PALIMPSEST at the SONE Final Event
Envisioning Translocality
Enabling Institutions
Enforcing Practices
Transdisciplinary Practices at the Intersection of Art, Landscape, and Climate Research
At the end of the year, the PALIMPSEST Coordination Team travelled to Jerez de la Frontera to participate in the final event of the SONE project (Songs of Nearby Earth / Cantos de la Tierra Cercana). Conceived as a single, articulated event, the programme combined an exhibition with a collective performative moment, bringing together three years of transdisciplinary research and collaboration.
SONE originated from the artistic proposal of Estelle Jullian (Culturama), with curatorial support from our Partners Nomad Garden. The project approaches the territory and landscape of Jerez de la Frontera through artistic and design practices that integrate popular knowledge, landscape-based practices, and local cultural expressions. Ceramics, viticulture, and cante are mobilised alongside emblematic practices such as emparrados (wine arbors) and the ritual of the zambomba, opening spaces for reflection on shared challenges including climate adaptation, energy transition, and landscape transformation.
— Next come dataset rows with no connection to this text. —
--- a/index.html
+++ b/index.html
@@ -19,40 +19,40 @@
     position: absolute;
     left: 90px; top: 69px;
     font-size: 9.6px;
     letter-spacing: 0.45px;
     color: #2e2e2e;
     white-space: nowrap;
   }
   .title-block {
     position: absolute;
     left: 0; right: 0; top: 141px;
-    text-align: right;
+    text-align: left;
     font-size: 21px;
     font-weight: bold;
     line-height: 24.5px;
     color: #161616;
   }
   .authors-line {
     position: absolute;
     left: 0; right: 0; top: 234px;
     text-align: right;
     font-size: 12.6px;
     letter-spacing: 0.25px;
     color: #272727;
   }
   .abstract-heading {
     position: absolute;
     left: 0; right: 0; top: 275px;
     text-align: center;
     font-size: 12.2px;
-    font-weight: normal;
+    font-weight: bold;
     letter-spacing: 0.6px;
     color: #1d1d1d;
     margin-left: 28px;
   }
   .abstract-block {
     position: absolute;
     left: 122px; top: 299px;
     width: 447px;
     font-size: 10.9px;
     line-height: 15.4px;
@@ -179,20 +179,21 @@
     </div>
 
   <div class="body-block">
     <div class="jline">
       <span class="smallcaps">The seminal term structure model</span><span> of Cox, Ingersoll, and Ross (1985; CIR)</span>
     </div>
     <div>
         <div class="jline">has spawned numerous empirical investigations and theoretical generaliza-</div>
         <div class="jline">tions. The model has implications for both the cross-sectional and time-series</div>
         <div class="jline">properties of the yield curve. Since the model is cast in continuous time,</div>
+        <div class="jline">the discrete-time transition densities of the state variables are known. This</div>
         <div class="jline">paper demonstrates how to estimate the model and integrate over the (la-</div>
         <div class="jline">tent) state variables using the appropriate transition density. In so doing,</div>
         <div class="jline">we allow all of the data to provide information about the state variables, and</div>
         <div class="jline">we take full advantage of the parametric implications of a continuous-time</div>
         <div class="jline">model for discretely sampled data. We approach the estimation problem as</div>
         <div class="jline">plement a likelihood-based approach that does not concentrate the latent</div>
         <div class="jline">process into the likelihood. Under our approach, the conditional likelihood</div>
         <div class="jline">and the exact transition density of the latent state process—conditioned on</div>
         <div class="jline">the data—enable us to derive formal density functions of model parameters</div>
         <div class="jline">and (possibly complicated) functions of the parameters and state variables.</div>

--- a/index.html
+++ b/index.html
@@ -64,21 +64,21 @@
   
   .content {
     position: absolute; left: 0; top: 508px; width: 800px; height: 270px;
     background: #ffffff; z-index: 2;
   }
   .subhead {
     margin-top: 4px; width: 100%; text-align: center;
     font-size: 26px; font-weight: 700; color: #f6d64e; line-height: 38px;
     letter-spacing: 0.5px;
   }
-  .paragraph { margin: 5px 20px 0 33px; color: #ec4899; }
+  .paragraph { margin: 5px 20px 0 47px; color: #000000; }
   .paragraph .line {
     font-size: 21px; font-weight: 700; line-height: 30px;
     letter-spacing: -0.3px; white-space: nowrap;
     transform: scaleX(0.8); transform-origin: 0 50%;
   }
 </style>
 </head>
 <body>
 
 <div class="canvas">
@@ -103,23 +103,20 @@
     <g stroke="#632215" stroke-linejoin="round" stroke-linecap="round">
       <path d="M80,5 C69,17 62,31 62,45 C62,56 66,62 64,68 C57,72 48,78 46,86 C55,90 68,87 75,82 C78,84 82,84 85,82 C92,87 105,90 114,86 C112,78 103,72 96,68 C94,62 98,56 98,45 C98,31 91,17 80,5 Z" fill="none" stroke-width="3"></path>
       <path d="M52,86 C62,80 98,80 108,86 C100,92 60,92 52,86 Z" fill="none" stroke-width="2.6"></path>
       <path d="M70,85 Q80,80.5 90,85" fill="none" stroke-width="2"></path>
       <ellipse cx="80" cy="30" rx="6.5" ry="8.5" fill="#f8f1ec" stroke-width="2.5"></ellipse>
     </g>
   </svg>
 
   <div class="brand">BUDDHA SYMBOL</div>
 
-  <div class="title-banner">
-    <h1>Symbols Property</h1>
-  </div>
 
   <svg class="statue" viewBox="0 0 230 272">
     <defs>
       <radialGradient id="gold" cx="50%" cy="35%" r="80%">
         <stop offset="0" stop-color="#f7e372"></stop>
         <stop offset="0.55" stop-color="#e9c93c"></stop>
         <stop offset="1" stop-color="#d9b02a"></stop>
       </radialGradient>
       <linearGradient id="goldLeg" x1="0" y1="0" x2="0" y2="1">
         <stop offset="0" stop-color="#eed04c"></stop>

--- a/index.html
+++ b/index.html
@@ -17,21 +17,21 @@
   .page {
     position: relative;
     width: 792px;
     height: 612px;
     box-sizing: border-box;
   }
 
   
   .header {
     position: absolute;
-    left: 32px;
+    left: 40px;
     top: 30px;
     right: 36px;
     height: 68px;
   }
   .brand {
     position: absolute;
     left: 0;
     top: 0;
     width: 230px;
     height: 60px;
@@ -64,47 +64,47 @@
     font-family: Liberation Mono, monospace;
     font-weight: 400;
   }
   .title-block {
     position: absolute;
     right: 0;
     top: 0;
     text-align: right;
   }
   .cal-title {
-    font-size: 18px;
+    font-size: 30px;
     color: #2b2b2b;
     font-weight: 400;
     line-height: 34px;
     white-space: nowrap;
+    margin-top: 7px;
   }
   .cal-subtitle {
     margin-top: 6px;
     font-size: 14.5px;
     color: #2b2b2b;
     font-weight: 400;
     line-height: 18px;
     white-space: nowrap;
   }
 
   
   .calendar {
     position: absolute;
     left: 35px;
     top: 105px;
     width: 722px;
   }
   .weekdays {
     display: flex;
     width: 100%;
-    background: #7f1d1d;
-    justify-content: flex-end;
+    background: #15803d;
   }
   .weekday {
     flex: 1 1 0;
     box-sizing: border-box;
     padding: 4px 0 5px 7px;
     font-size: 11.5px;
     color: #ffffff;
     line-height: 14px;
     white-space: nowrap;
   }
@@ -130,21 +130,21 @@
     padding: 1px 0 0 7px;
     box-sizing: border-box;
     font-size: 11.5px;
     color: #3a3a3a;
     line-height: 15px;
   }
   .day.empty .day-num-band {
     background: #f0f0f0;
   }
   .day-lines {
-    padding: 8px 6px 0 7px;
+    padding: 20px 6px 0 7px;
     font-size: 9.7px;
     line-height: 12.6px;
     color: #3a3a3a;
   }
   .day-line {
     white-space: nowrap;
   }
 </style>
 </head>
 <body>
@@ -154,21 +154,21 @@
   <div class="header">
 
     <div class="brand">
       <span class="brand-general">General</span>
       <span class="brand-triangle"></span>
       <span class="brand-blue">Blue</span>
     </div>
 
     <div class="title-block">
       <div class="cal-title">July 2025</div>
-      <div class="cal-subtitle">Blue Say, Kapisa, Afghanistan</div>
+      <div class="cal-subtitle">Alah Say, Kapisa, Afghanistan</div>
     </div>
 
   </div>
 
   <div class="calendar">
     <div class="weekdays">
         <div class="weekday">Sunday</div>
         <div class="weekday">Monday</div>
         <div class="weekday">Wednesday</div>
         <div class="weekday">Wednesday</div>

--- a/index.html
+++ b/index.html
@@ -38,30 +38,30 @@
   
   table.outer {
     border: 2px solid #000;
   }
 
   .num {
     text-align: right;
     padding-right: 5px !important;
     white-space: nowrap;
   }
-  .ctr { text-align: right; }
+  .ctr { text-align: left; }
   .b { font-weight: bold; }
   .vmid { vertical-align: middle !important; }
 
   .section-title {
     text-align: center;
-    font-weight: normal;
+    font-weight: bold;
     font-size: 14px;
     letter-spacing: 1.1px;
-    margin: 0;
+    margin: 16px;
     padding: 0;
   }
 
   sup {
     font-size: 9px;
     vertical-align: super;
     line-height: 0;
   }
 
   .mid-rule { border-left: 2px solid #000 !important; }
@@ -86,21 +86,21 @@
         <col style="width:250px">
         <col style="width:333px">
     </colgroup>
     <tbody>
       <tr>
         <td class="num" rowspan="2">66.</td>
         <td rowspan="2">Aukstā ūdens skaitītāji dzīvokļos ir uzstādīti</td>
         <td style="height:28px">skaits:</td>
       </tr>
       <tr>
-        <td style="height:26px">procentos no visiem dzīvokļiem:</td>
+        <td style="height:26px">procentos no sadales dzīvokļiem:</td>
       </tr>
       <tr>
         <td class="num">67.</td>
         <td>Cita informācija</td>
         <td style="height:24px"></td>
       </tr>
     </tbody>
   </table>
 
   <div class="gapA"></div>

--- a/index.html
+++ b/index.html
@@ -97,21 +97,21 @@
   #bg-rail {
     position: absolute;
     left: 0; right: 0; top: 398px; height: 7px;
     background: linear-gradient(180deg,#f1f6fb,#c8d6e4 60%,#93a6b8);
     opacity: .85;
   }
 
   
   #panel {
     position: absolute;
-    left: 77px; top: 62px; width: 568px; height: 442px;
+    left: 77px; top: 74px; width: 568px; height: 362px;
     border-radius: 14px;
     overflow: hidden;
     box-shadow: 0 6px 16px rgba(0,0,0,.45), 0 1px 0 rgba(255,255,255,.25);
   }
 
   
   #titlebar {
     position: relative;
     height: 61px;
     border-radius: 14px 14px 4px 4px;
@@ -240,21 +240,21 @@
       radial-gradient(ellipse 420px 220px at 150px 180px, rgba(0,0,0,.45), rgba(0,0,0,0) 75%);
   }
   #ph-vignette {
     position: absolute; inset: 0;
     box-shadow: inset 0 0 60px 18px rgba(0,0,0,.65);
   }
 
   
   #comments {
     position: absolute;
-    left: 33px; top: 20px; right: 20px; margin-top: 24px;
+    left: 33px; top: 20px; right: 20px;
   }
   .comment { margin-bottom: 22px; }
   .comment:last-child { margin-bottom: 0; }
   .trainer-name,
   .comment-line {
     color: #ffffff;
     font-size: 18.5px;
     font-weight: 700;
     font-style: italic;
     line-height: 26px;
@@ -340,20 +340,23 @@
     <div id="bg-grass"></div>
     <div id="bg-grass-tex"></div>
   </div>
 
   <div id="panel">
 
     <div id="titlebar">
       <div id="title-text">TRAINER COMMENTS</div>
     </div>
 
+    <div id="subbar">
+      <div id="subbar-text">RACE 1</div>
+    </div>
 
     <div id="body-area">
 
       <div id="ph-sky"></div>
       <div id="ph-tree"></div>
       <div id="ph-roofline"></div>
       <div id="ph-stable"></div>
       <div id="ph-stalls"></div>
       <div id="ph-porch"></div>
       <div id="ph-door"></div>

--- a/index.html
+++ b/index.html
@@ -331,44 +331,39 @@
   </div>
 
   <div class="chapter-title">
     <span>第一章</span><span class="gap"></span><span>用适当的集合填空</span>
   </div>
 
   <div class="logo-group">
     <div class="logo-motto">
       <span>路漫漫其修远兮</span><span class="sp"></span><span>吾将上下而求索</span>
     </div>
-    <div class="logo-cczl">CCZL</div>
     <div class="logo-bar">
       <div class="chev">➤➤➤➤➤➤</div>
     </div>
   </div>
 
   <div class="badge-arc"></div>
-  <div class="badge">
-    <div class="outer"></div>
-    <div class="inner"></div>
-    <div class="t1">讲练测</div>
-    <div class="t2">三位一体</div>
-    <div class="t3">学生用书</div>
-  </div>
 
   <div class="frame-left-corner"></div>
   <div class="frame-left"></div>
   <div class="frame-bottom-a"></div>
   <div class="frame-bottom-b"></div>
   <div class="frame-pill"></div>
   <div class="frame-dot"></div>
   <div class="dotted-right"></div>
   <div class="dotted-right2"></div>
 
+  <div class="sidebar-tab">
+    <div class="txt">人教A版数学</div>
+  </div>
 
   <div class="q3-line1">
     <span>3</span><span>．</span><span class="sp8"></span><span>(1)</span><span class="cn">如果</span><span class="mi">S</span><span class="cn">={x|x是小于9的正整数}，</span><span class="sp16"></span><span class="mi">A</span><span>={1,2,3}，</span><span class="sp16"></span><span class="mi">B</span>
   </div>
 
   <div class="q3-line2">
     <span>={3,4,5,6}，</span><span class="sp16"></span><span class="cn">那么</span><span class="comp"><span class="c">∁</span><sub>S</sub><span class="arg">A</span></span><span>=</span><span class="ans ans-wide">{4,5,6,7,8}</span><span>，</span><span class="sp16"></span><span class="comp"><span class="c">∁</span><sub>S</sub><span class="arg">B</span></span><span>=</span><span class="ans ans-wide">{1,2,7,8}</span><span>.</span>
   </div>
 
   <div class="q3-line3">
The exhibition, developed in collaboration with the Municipality of Jerez, constituted the first moment of the event. It brought together images, maps, diagrams, sketches, and material experiments that documented the long-term co-creation process underpinning the project. It made visible the dense ecosystem of local actors and expertise that enabled PALIMPSEST and SONE to build durable, place-based, and transdisciplinary relations over time.
Central to this process was the collective development of the zambomba (a traditional musical instrument) as a research object, shaped through contributions from art, ceramic production, glaze experimentation, geology and enology, pruning and viticulture practices, urban vegetation studies, metalwork, music, and historical research.
A significant research strand concerned the reinterpretation of the traditional songbook, developed by Claudia GR Moneo, Lucía Franco, and Belenish Moreno-Gil, in order to embed narratives related to environmental and climate challenges. Further experimentation focused on the use of emparrados as a nature-based solution for shading and microclimate regulation in a territory increasingly exposed to heat waves, and the design of a related monitoring system. These material and spatial investigations were complemented by BADX (Before and After Dry Xérès), a musical composition by Belenish Moreno-Gil in collaboration with Oscar Escudero, which translated landscape transformation and climate stress into a sonic research output.
The second moment of the event unfolded as the zambomba climática, a collective and performative gathering that activated the research presented in the exhibition. Rather than a separate celebration, this shared ritual functioned as a symbolic and experiential closure to three years of collaborative work linking Jerez, Milan, and Łódź. By merging exhibition, performance, and collective participation, the final event foregrounded how artistic research and design can operate as relational infrastructures, capable of connecting local cultural practices with broader environmental and climatic questions.
We are grateful to all the participants who contributed to the success of this initiative, and whose knowledge, commitment, and collaboration made this shared research journey possible!